The music that stood out to me and sent me down a rabbit hole of research and music purchasing was Tom Rush’s version of Child’s Song. It is haunting in the show’s context of a young man leaving home for war. The song of growing up and moving on, written by Murray McLauchlan and released by Tom Rush on his 1970 album Tom Rush, will have different meanings depending on your age, family circumstances, etc. Tom Rush has been reported to have said that it took him 3 months after recording it to be able to sing it in public without starting to cry. It’s that real.

 

Goodbye momma goodbye to you too pa
Little sister you’ll have to wait a while to come along
Goodybye to this house and all its memories

We just got too old to say we’re wrong
Got to make one last trip to my bedroom
Guess I’ll have to leave some stuff behind

It’s funny how the same old crooked pictures
Just don’t seem the same to me tonight
There ain’t no use in shedding lonely tears mamma

There ain’t no use in shouting at me pa
I can’t live no longer with your fears mamma
I love you but that hasn’t helped at all

Each of us must do the things that matter
All of us must see what we can see
It was long ago you must remember

You were once as young and scared as me
I don’t know how hard it is yet mamma
When you realize you’re growing old

I know how hard is not to be younger
I know you’ve tried to keep me from the cold
Thanks for all you done it may sound hollow

Thank you for the good times that we’ve known
But I must find my own road now to follow
You will all be welcome in my home

Got my suitcase I must go now
I don’t mind about the things you said
I’m sorry Mom I don’t know where I’m going

Remember little sister look ahead
Tomorrow I’ll be in some other sunrise
Maybe I’ll have someone at my side

Mamma give your love back to your husband
Father you’ve have taught we well goodbye
Goodbye Mamma goodbye to you too pa
Goodbye momma goodbye to you too pa

Little sister you’ll have to wait a while to come along
Goodybye to this house and all it’s memories
We just got too old to say we’re wrong

Got to make one last trip to my bedroom
Guess I’ll have to leave some stuff behind
It’s funny how the same old crooked pictures

Just don’t seem the same to me tonight
There ain’t no use in shedding lonely tears mamma
There ain’t no use in shouting at me pa

I can’t live no longer with your fears mamma
I love you but that hasn’t helped at all
Each of us must do the things that matter

All of us must see what we can see
It was long ago you must remember
You were once as young and scared as me

I don’t know how hard it is yet mamma
When you realize you’re growing old
I know how hard is not to be younger

I know you’ve tried to keep me from the cold
Thanks for all you done it may sound hollow
Thank you for the good times that we’ve known

But I must find my own road now to follow
You will all be welcome in my home
Got my suitcase I must go now

I don’t mind about the things you said
I’m sorry Mom I don’t know where I’m going
Remember little sister look ahead

Tomorrow I’ll be in some other sunrise
Maybe I’ll have someone at my side
Mamma give your love back to your husband
Father you’ve have taught me well goodbye
Goodbye Mamma goodbye to you too pa

 

The feeling of sadness, despair, and gloom I felt might have been compounded by the realization, after watching the magnificent Ken Burns and Lynn Novick documentary series The Vietnam War that aired on PBS starting in September, 2017, of how little I knew about the conflict in Vietnam and its repercussions, about the lies behind the war, and the needless loss of so many lives.
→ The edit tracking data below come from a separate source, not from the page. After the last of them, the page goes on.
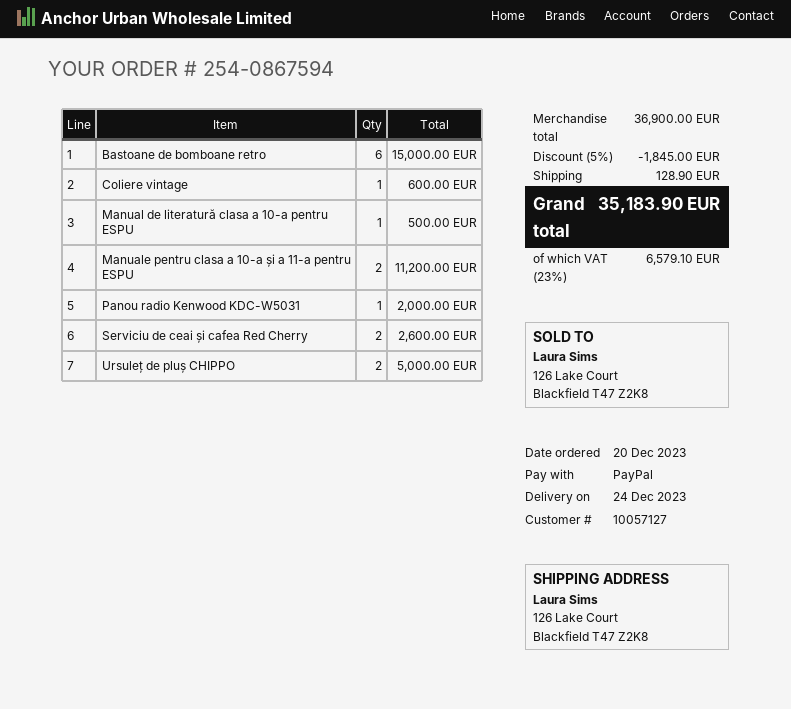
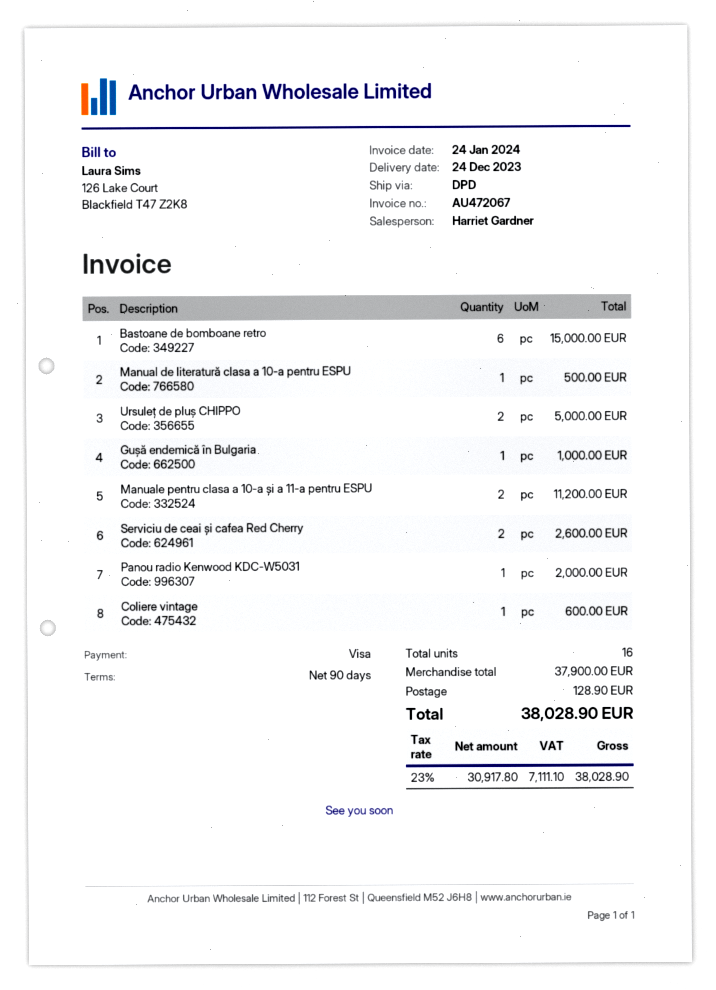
payment method: PayPal -> Visa
Gușă endemică în Bulgaria: none -> 1 for 1000.00
subtotal: 36900.00 -> 37900.00
discount: 5% = 1845.00 -> none
tax: 23% = 6579.10 -> 23% = 7111.10
total: 35183.90 -> 38028.90

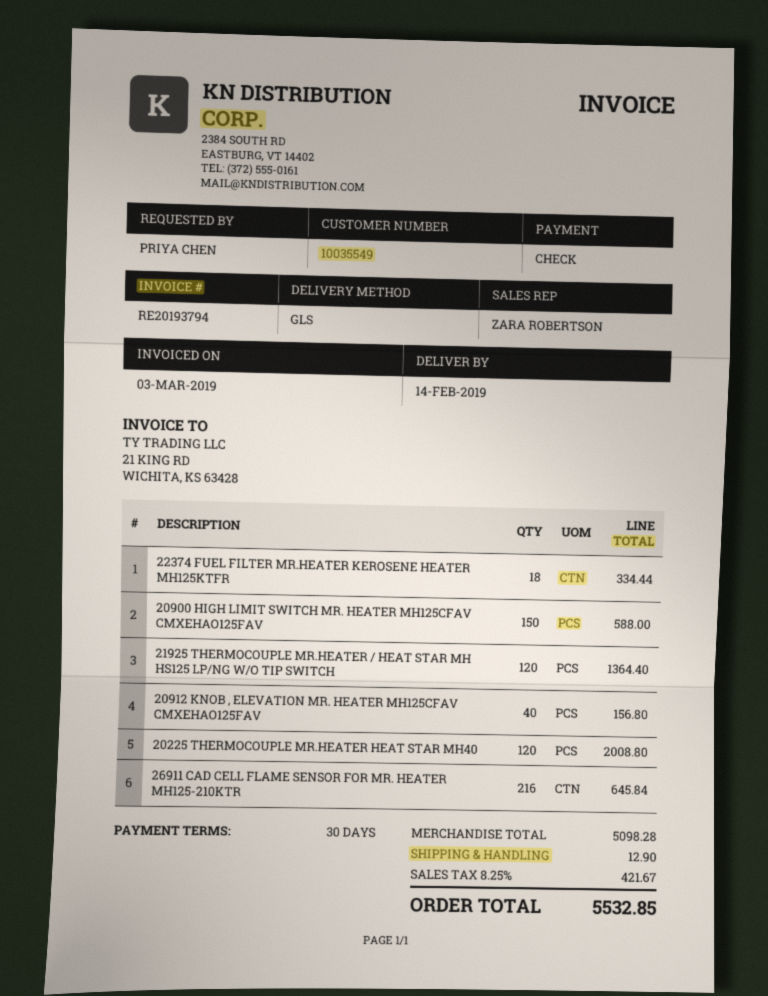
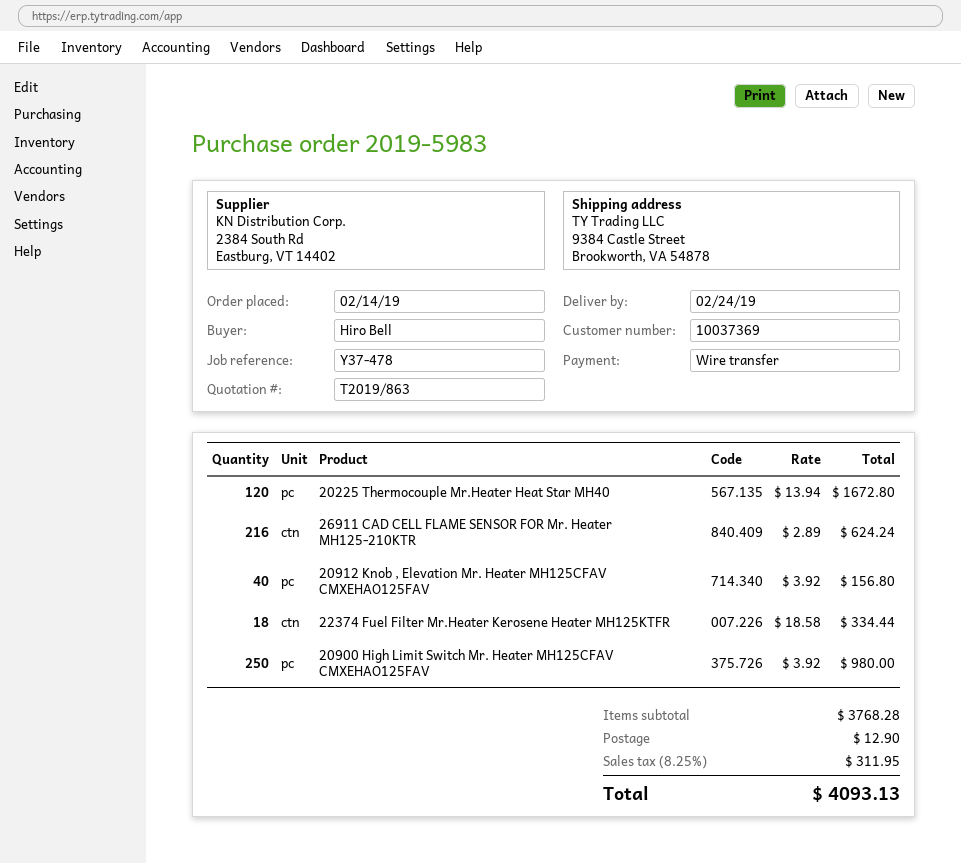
delivery date: 2019-02-14 -> 2019-02-24
customer number: 10035549 -> 10037369
ordered by: PRIYA CHEN -> Hiro Bell
payment method: cheque -> bank transfer
20900 HIGH LIMIT SWITCH MR. HEATER MH125CFAV CMXEHAO125FAV: 150 for 588.00 -> 250 for 980.00
21925 THERMOCOUPLE MR.HEATER / HEAT STAR MH HS125 LP/NG W/O TIP SWITCH: 120 for 1364.40 -> none
20225 THERMOCOUPLE MR.HEATER HEAT STAR MH40: 120 for 2008.80 -> 120 for 1672.80
26911 CAD CELL FLAME SENSOR FOR MR. HEATER MH125-210KTR: 216 for 645.84 -> 216 for 624.24
subtotal: 5098.28 -> 3768.28
tax: 8.25% = 421.67 -> 8.25% = 311.95
total: 5532.85 -> 4093.13

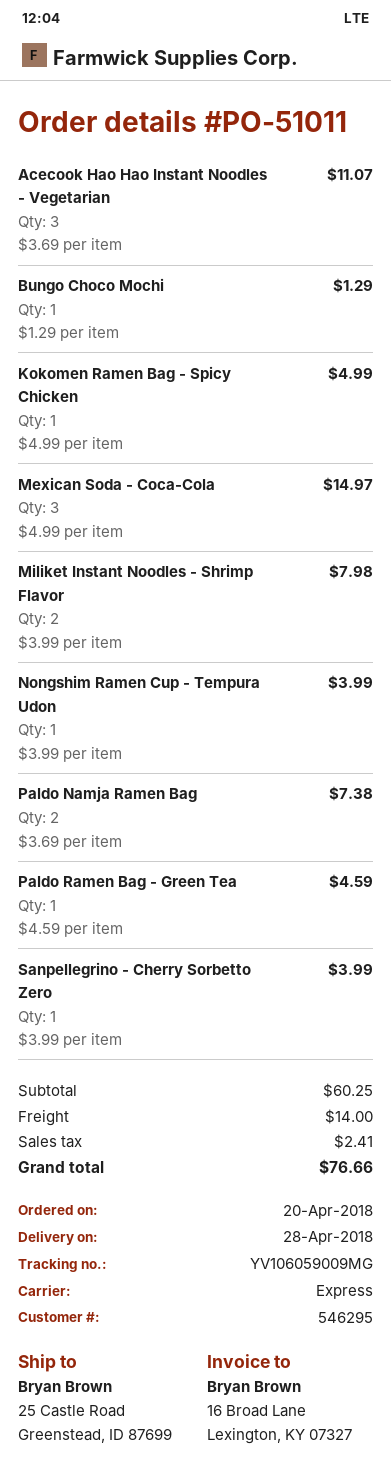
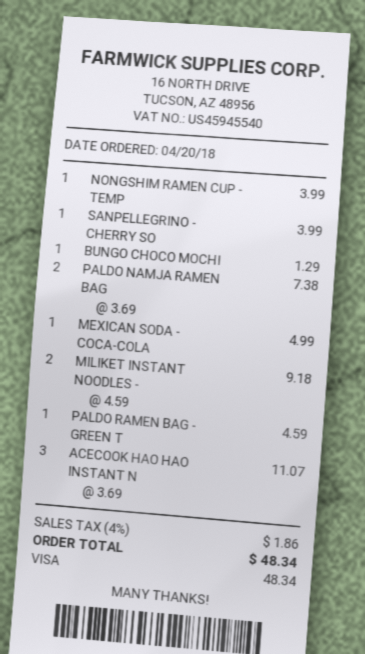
Kokomen Ramen Bag - Spicy Chicken: 1 x 4.99 = 4.99 -> none
Mexican Soda - Coca-Cola: 3 x 4.99 = 14.97 -> 1 x 4.99 = 4.99
Miliket Instant Noodles - Shrimp Flavor: 2 x 3.99 = 7.98 -> 2 x 4.59 = 9.18
shipping: 14.00 -> none
tax: 2.41 -> 1.86
total: 76.66 -> 48.34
The soldiers who survived came back forever changed and were met with hostility. When I watched the series, I just wanted to curl up in bed under the covers and never come out.

Burns Vietnam

Ken Burns and Lynn Novick
Lynn Novick and Ken Burns.

The feelings that The Vietnam War, This Is Us, and Child’s Song wrought in me reminded me the disturbing and, for me, life changing, art exhibition I worked on when I was with the now-defunct Copia: The American Center for Wine, Food & the Arts in Napa, California.

Copia

As the assistant registrar in the art exhibitions department, it was my task to count and document the condition of each work of art displayed in any exhibition. In about 2003, we presented a show of artist Julie Green’s painted plates, The Last Supper, in which she painstakingly depicts the last meal requests of real death row prisoners who’ve been executed. Talk about a difficult subject…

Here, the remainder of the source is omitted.